Mr. Smith, a former University of Pittsburgh star and New York Knicks forward who is now executive director of the National Basketball Retired Players Association, and other former NBA players are scheduled to play today with Mr. Rodman against a North Korean team in a game that organizers say leader Kim Jong Un is expected to attend. Many of the American players privately expressed second thoughts Tuesday about going ahead because of an outpouring of criticism back home in the United States.

Mr. Smith said the North Korea trip has been dwarfed by politics and Mr. Rodman's frequent boasts about his close friendship with Mr. Kim.

"What we are doing is positive, but it is getting dwarfed by the other circumstances around it," he said in an interview. "Apparently our message is not being conveyed properly due to the circumstances that are much bigger than us, and I think that has to do with politics and government."

Mr. Rodman arrived Monday in Pyongyang with seven former NBA players and four streetballers for the game on Mr. Kim's birthday, believed to be his 31st. Along with Mr. Smith, the squad features ex-All Stars Kenny Anderson, Cliff Robinson and Vin Baker.

The game would be another milestone in Mr. Rodman's surprising relationship with Mr. Kim, a basketball fan who rarely meets outsiders and is possibly the world's most mysterious leader. Mr. Rodman has called the game a "birthday present" for the North's leader, but says he has received death threats for repeat visits to the country and for calling Mr. Kim a "friend for life."
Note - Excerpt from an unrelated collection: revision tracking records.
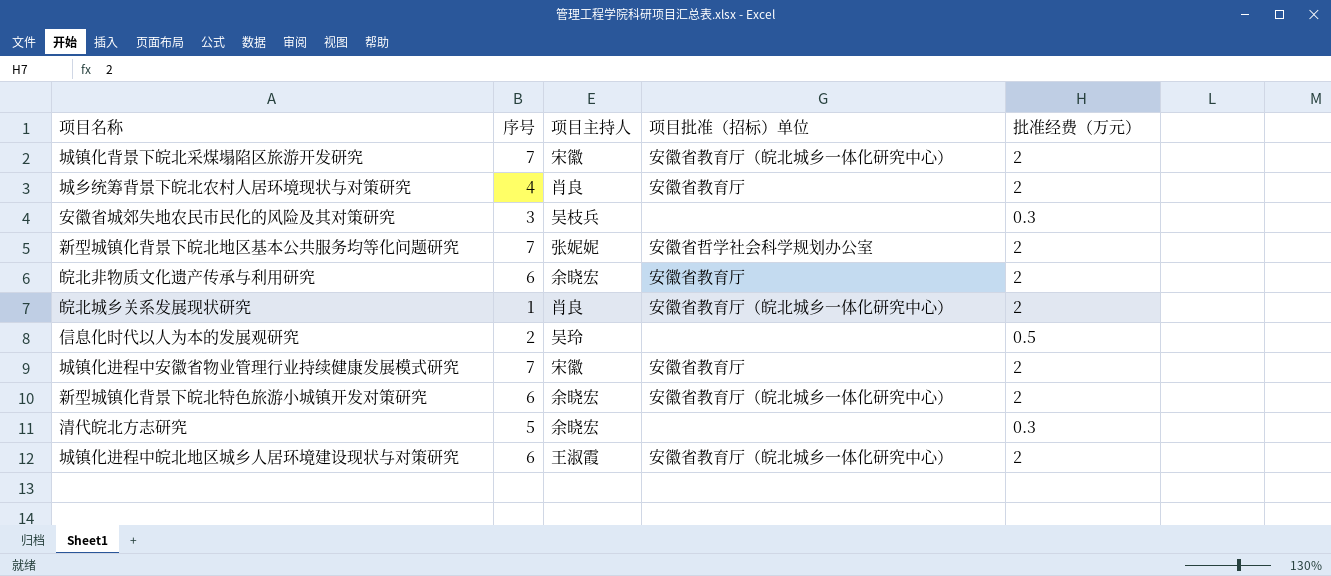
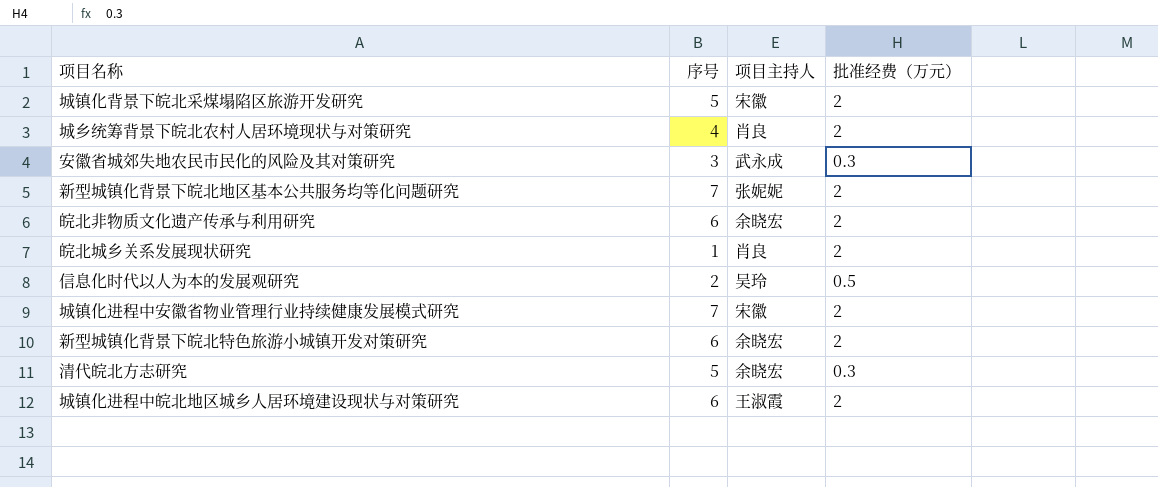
column 项目批准（招标）单位 | position: 4 -> none
城镇化背景下皖北采煤塌陷区旅游开发研究 | 序号: 7 -> 5
安徽省城郊失地农民市民化的风险及其对策研究 | 项目主持人: 吴枝兵 -> 武永成

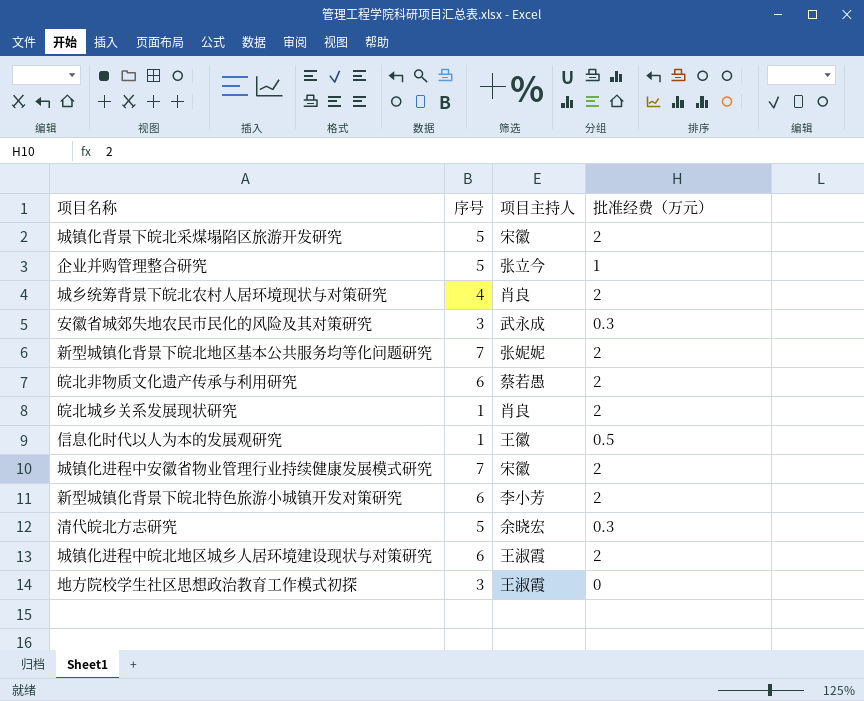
row 企业并购管理整合研究: none -> 5 | 张立今 | 1
皖北非物质文化遗产传承与利用研究 | 项目主持人: 余晓宏 -> 蔡若愚
信息化时代以人为本的发展观研究 | 序号: 2 -> 1
信息化时代以人为本的发展观研究 | 项目主持人: 吴玲 -> 王徽
新型城镇化背景下皖北特色旅游小城镇开发对策研究 | 项目主持人: 余晓宏 -> 李小芳
row 地方院校学生社区思想政治教育工作模式初探: none -> 3 | 王淑霞 | 0

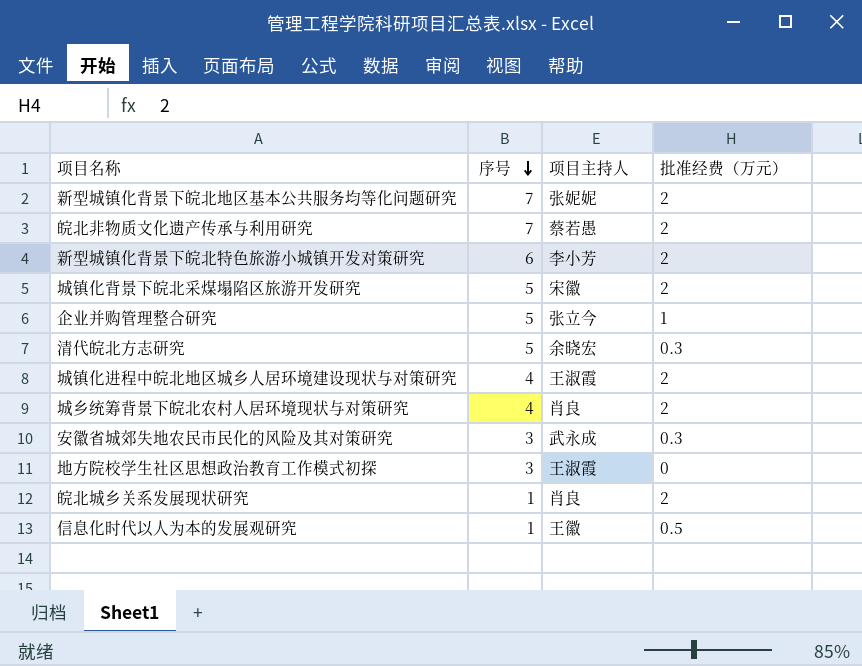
row order: none -> 序号 descending
row 城镇化进程中安徽省物业管理行业持续健康发展模式研究: 7 | 宋徽 | 2 -> none
皖北非物质文化遗产传承与利用研究 | 序号: 6 -> 7
城镇化进程中皖北地区城乡人居环境建设现状与对策研究 | 序号: 6 -> 4

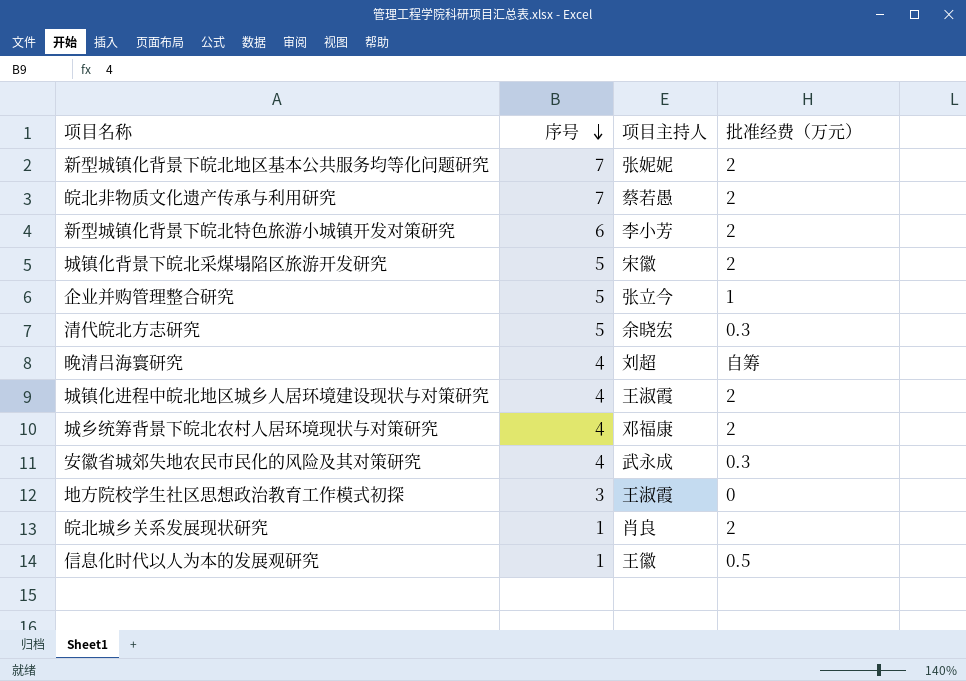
row 晚清吕海寰研究: none -> 4 | 刘超 | 自筹
城乡统筹背景下皖北农村人居环境现状与对策研究 | 项目主持人: 肖良 -> 邓福康
安徽省城郊失地农民市民化的风险及其对策研究 | 序号: 3 -> 4

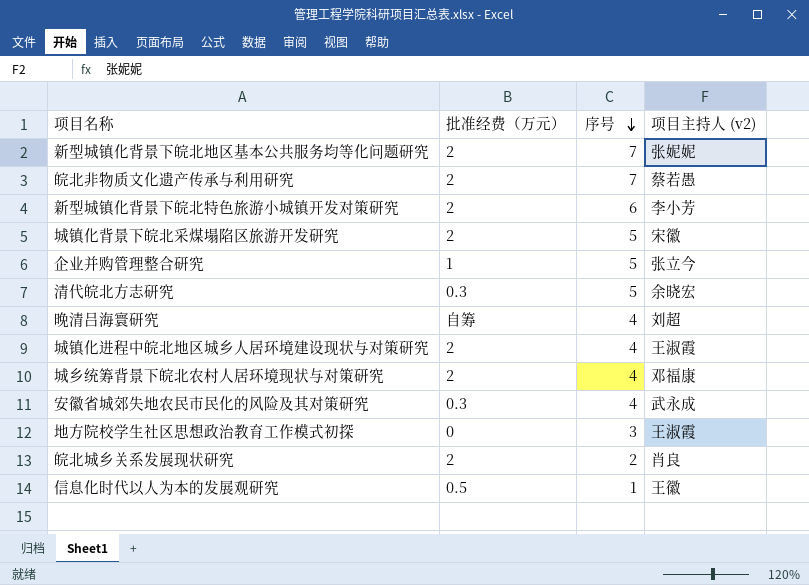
column 批准经费（万元） | position: 4 -> 2
column name: 项目主持人 -> 项目主持人 (v2)
皖北城乡关系发展现状研究 | 序号: 1 -> 2

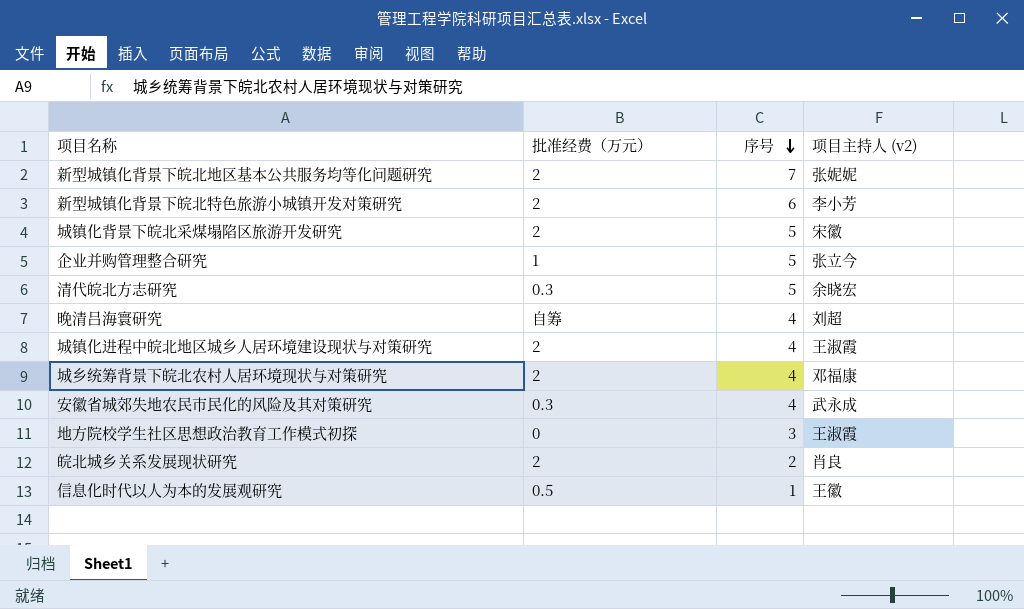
row 皖北非物质文化遗产传承与利用研究: 2 | 7 | 蔡若愚 -> none

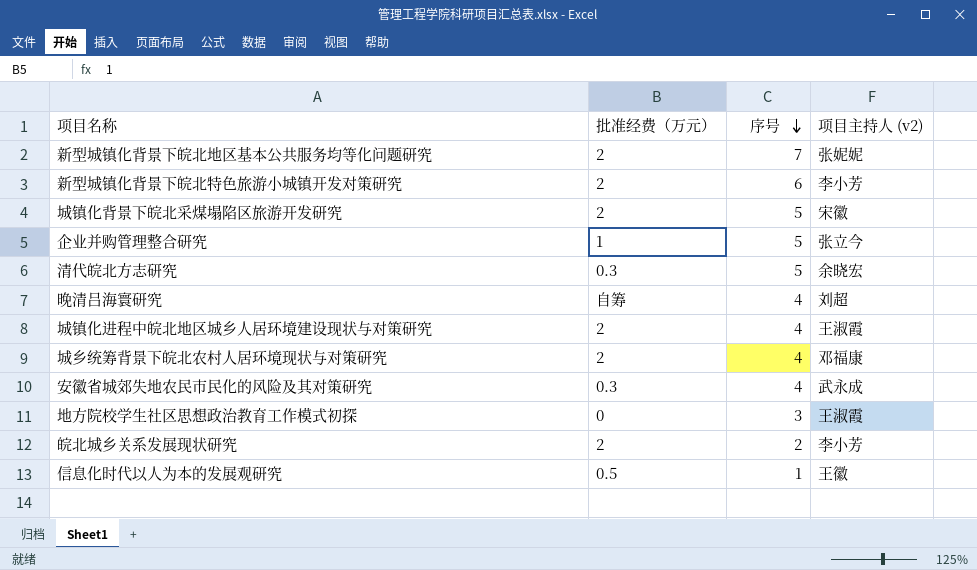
皖北城乡关系发展现状研究 | 项目主持人 (v2): 肖良 -> 李小芳

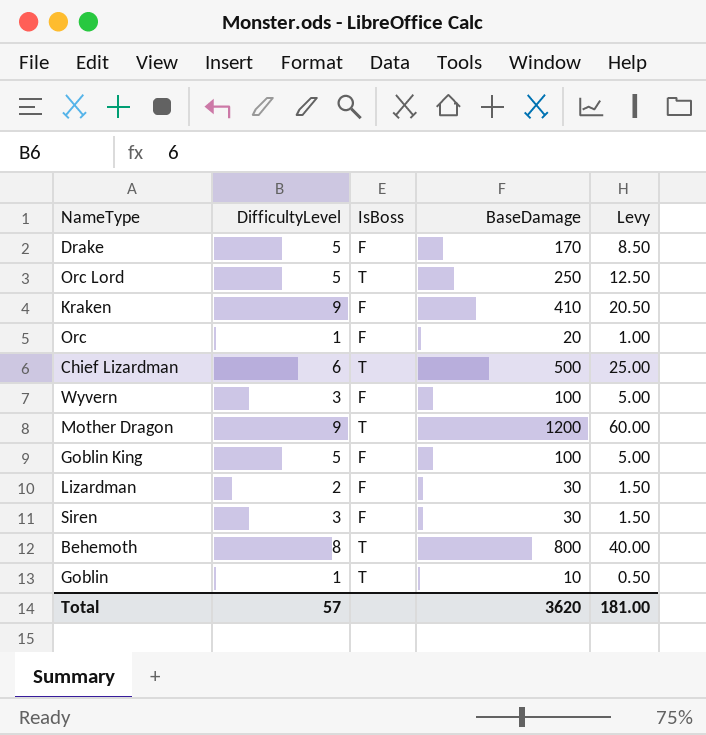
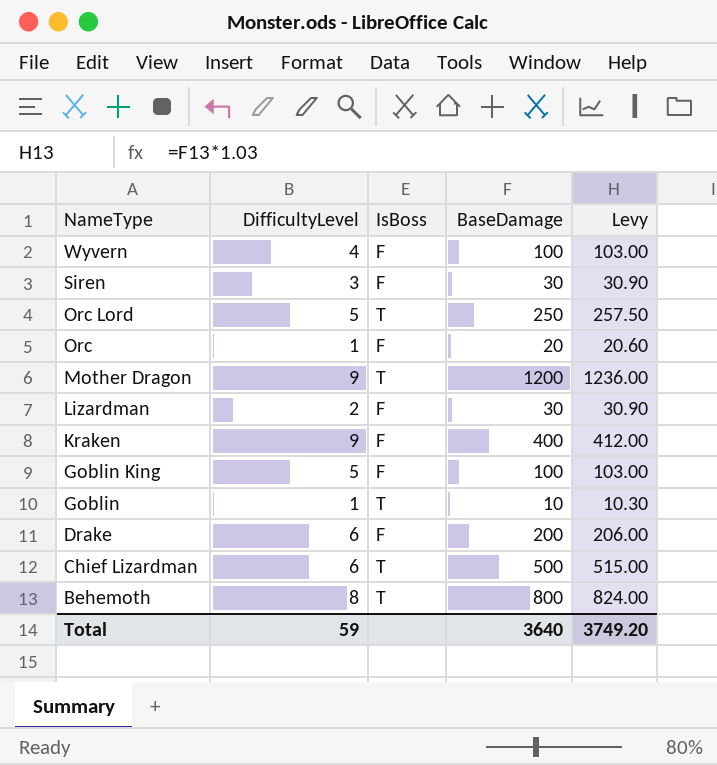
row order: none -> NameType descending
column Levy | formula: [BaseDamage] * 0.05 -> [BaseDamage] * 1.03
Wyvern | DifficultyLevel: 3 -> 4
Kraken | BaseDamage: 410 -> 400
Drake | DifficultyLevel: 5 -> 6
Drake | BaseDamage: 170 -> 200
Total | DifficultyLevel: 57 -> 59
Total | BaseDamage: 3620 -> 3640
Total | Levy: 181.00 -> 3749.20

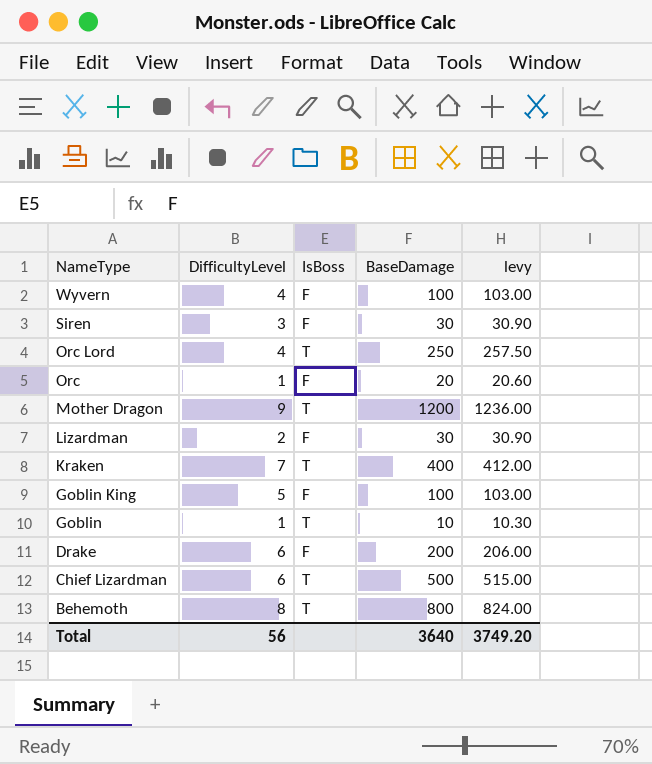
column name: Levy -> levy
Orc Lord | DifficultyLevel: 5 -> 4
Kraken | DifficultyLevel: 9 -> 7
Kraken | IsBoss: F -> T
Total | DifficultyLevel: 59 -> 56

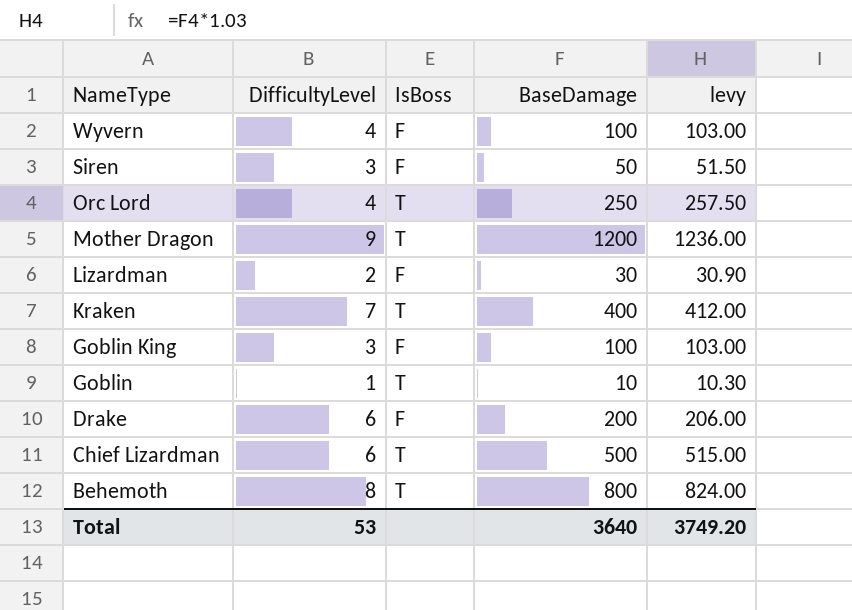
row Orc: 1 | F | 20 | 20.60 -> none
Siren | BaseDamage: 30 -> 50
Siren | levy: 30.90 -> 51.50
Goblin King | DifficultyLevel: 5 -> 3
Total | DifficultyLevel: 56 -> 53

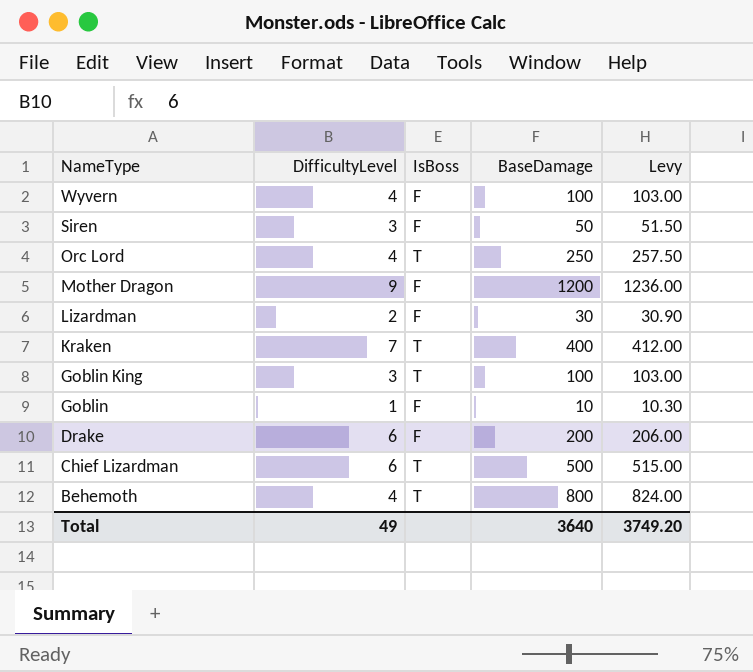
column name: levy -> Levy
Mother Dragon | IsBoss: T -> F
Goblin King | IsBoss: F -> T
Goblin | IsBoss: T -> F
Behemoth | DifficultyLevel: 8 -> 4
Total | DifficultyLevel: 53 -> 49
"[In a] way, some of the statements and things that Dennis has said [have] tainted our efforts," Mr. Smith said. "Dennis is a great guy, but how he articulates what goes on -- he gets emotional and he says things that he'll apologize for later."

The White House on Tuesday said it would not have approved Mr. Rodman's latest North Korea visit if it had a say in the matter. Spokesman Jay Carney said the trip is seen as private travel, not subject to government review.

NBA Commissioner David Stern has distanced his organization from Mr. Rodman's squad.

"The NBA is not involved with Mr. Rodman's North Korea trip and would not participate or support such a venture without the approval of the U.S. State Department," he said in a statement.